**Activity**: Pictures are not repeated. Every line from the beginning of the entries through the one with "[169,289,351,301] (Post-Doctoral researcher, March" is restated exactly.

Version difference data
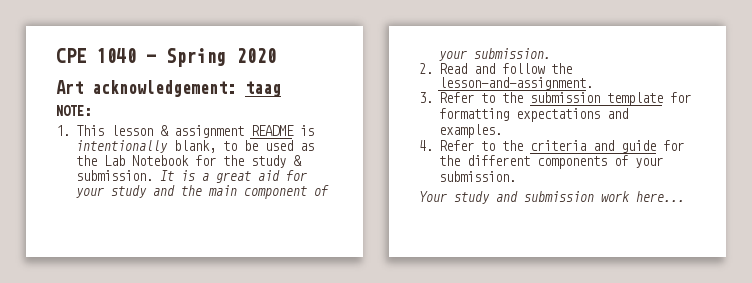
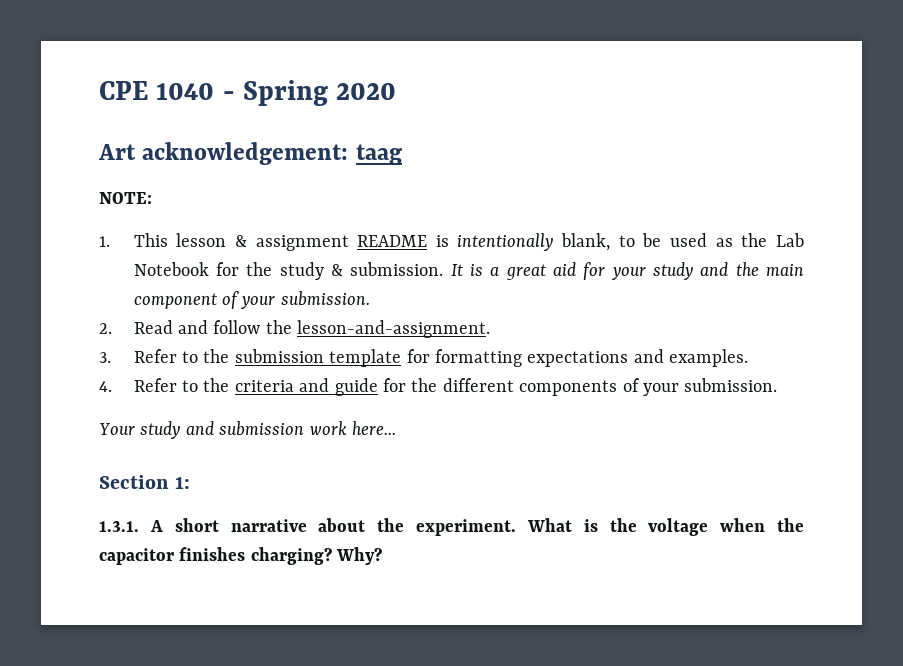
(685, 196) none -> [99,475,191,489] [99,518,805,536] [99,547,383,565] // Section 1: // 1.3.1. A short narrative about the experiment. What is the voltage when the capacitor finishes charging? Why?

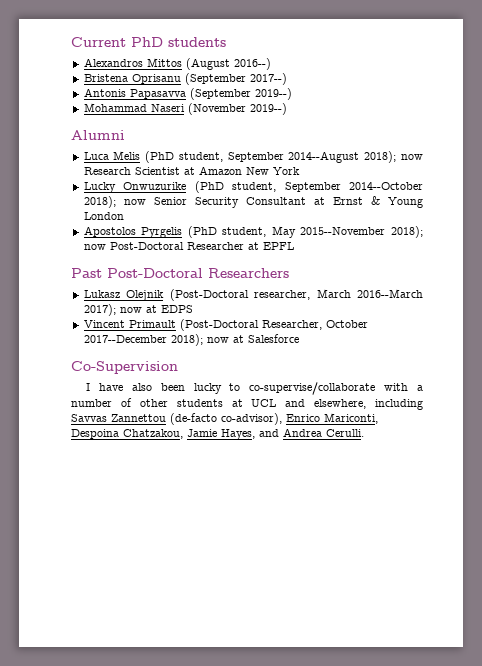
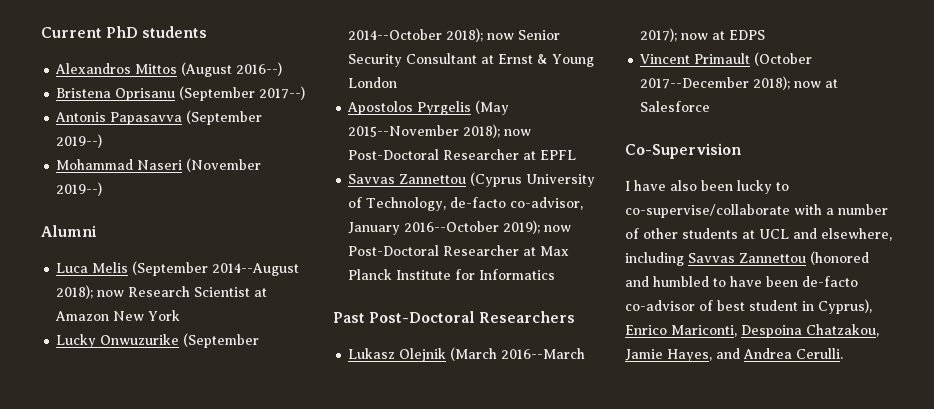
[145,151,284,163] (PhD student, September -> [132,261,209,276] (September
[194,181,341,193] (PhD student, September -> [183,333,260,348] (September
[187,226,296,238] (PhD student, May -> [475,100,510,115] (May
(294, 246) none -> [348,172,596,187] [348,197,584,211] [348,220,572,235] [348,245,570,256] [348,269,556,280] // Savvas Zannettou (Cyprus University of Technology, de-facto co-advisor, January 2016--October 2019); now Post-Doctoral Researcher at Max Planck Institute for Informatics
[169,289,351,301] (Post-Doctoral researcher, March -> [450,347,498,361] (March
[179,319,368,331] (Post-Doctoral Researcher, October -> [754,52,813,66] (October
[170,413,282,425] (de-facto co-advisor), -> [810,251,869,265] [625,276,858,287] [625,299,872,314] (honored and humbled to have been de-facto co-advisor of best student in Cyprus),

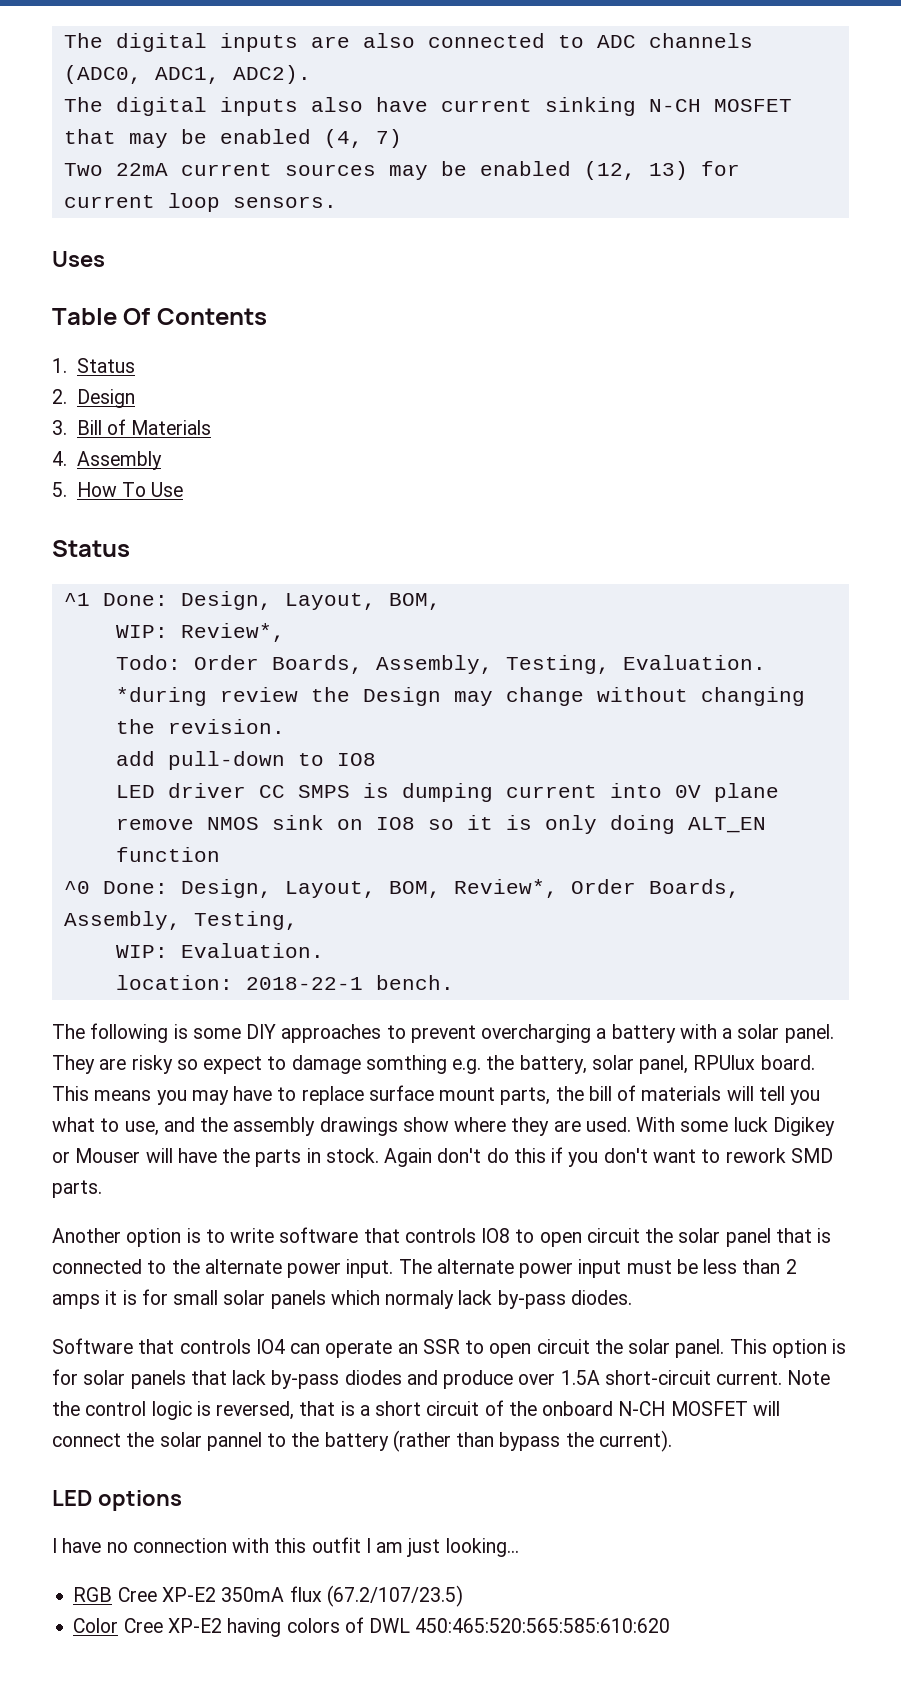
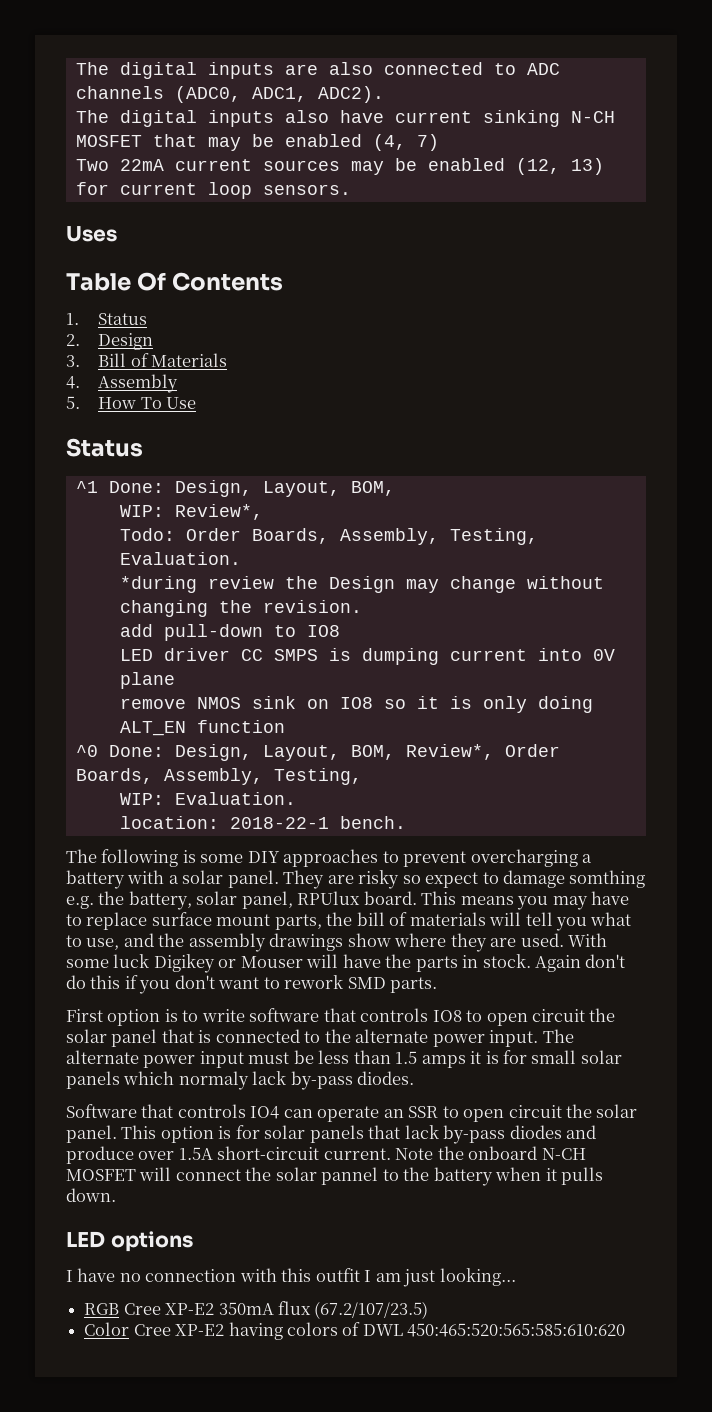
[52,1228,121,1243] Another -> [66,1009,103,1022] First
[785,1259,797,1274] 2 -> [395,1051,418,1064] 1.5
[85,1400,537,1420] control logic is reversed, that is a short circuit of the -> (464, 1153) none
[392,1430,672,1452] (rather than bypass the current). -> [495,1167,604,1185] [66,1188,116,1202] when it pulls down.

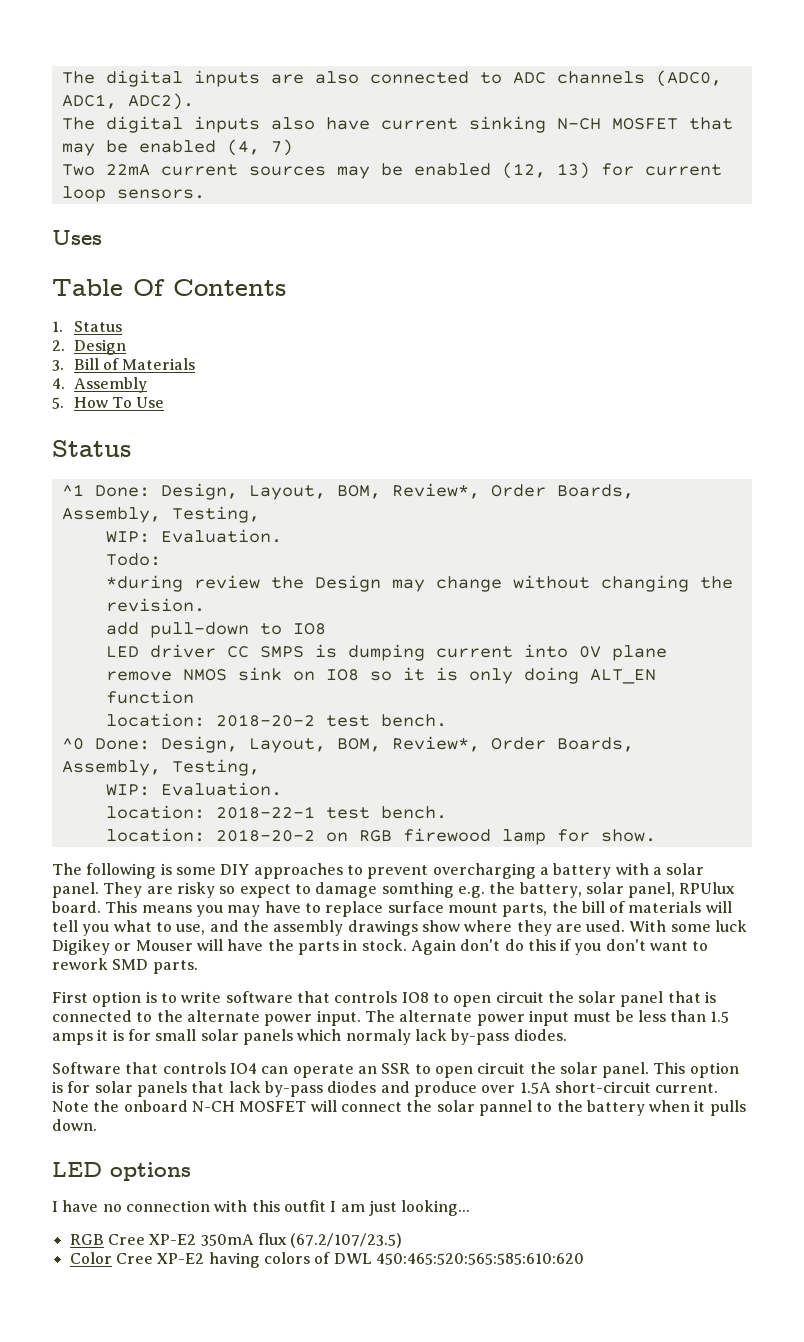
[119,504,263,520] [119,528,538,545] [119,552,241,565] // WIP: Review*, // Todo: Order Boards, Assembly, Testing, Evaluation. -> [391,483,634,499] [61,506,260,523] [105,529,282,543] [105,553,161,566] Review*, Order Boards, Assembly, Testing, // WIP: Evaluation. // Todo:
(285, 726) none -> [105,713,447,727] // location: 2018-20-2 test bench.
[339,816,406,829] bench. -> [325,806,447,819] [105,828,656,845] test bench. // location: 2018-20-2 on RGB firewood lamp for show.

**Result of this exercise**:
(685, 196) none -> [99,475,191,489] [99,518,805,536] [99,547,383,565] // Section 1: // 1.3.1. A short narrative about the experiment. What is the voltage when the capacitor finishes charging? Why?

[145,151,284,163] (PhD student, September -> [132,261,209,276] (September
[194,181,341,193] (PhD student, September -> [183,333,260,348] (September
[187,226,296,238] (PhD student, May -> [475,100,510,115] (May
(294, 246) none -> [348,172,596,187] [348,197,584,211] [348,220,572,235] [348,245,570,256] [348,269,556,280] // Savvas Zannettou (Cyprus University of Technology, de-facto co-advisor, January 2016--October 2019); now Post-Doctoral Researcher at Max Planck Institute for Informatics
[169,289,351,301] (Post-Doctoral researcher, March -> [450,347,498,361] (March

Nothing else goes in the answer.